SUPPLIED INFORMATION:
-*-*-

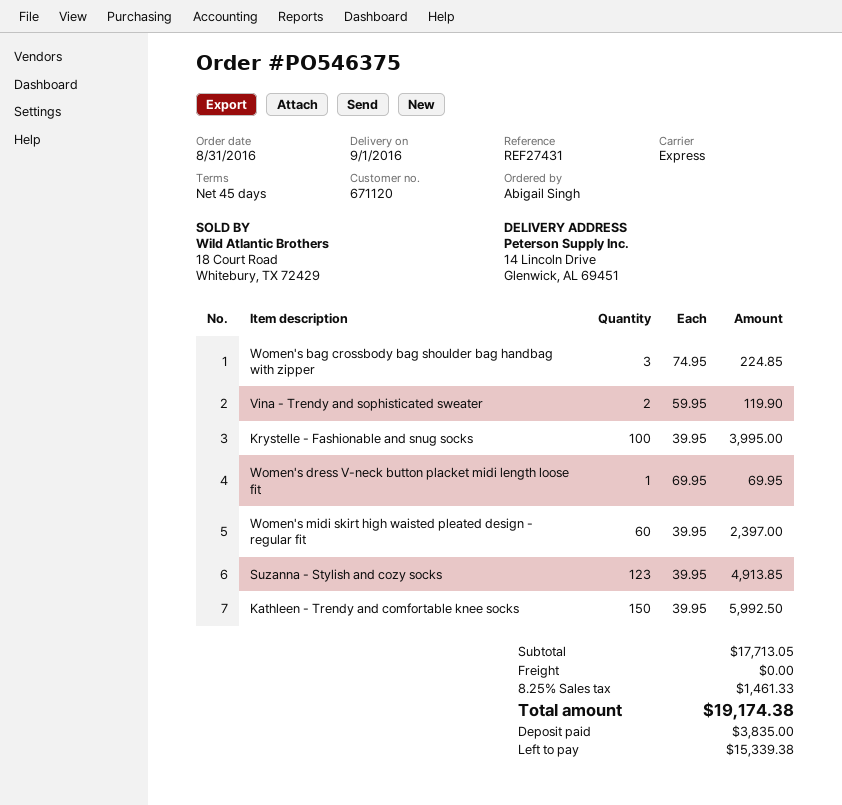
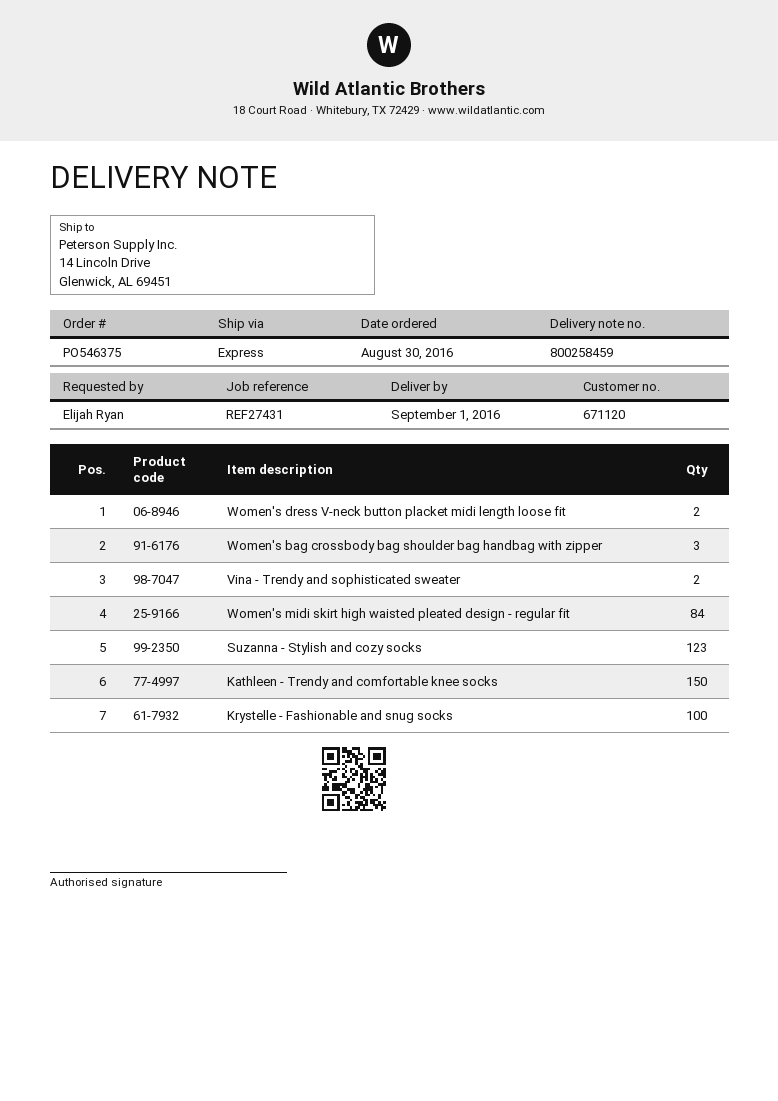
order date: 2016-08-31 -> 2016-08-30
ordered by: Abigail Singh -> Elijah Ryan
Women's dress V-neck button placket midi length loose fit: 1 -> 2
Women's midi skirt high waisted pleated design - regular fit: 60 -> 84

-*-*-

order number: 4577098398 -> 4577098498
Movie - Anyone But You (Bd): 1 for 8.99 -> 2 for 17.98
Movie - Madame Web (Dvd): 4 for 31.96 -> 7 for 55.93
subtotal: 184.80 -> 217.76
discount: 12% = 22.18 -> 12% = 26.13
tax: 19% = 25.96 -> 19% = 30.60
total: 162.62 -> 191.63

-*-*-

GOAL OF THE EXERCISE: What do the lines above say from the one containing "order date: 2016-08-31 -> 2016-08-30" down to the one containing "Women's midi skirt"? Return them exactly, both end lines included, and only them.

SOLUTION FOR THIS TASK:
order date: 2016-08-31 -> 2016-08-30
ordered by: Abigail Singh -> Elijah Ryan
Women's dress V-neck button placket midi length loose fit: 1 -> 2
Women's midi skirt high waisted pleated design - regular fit: 60 -> 84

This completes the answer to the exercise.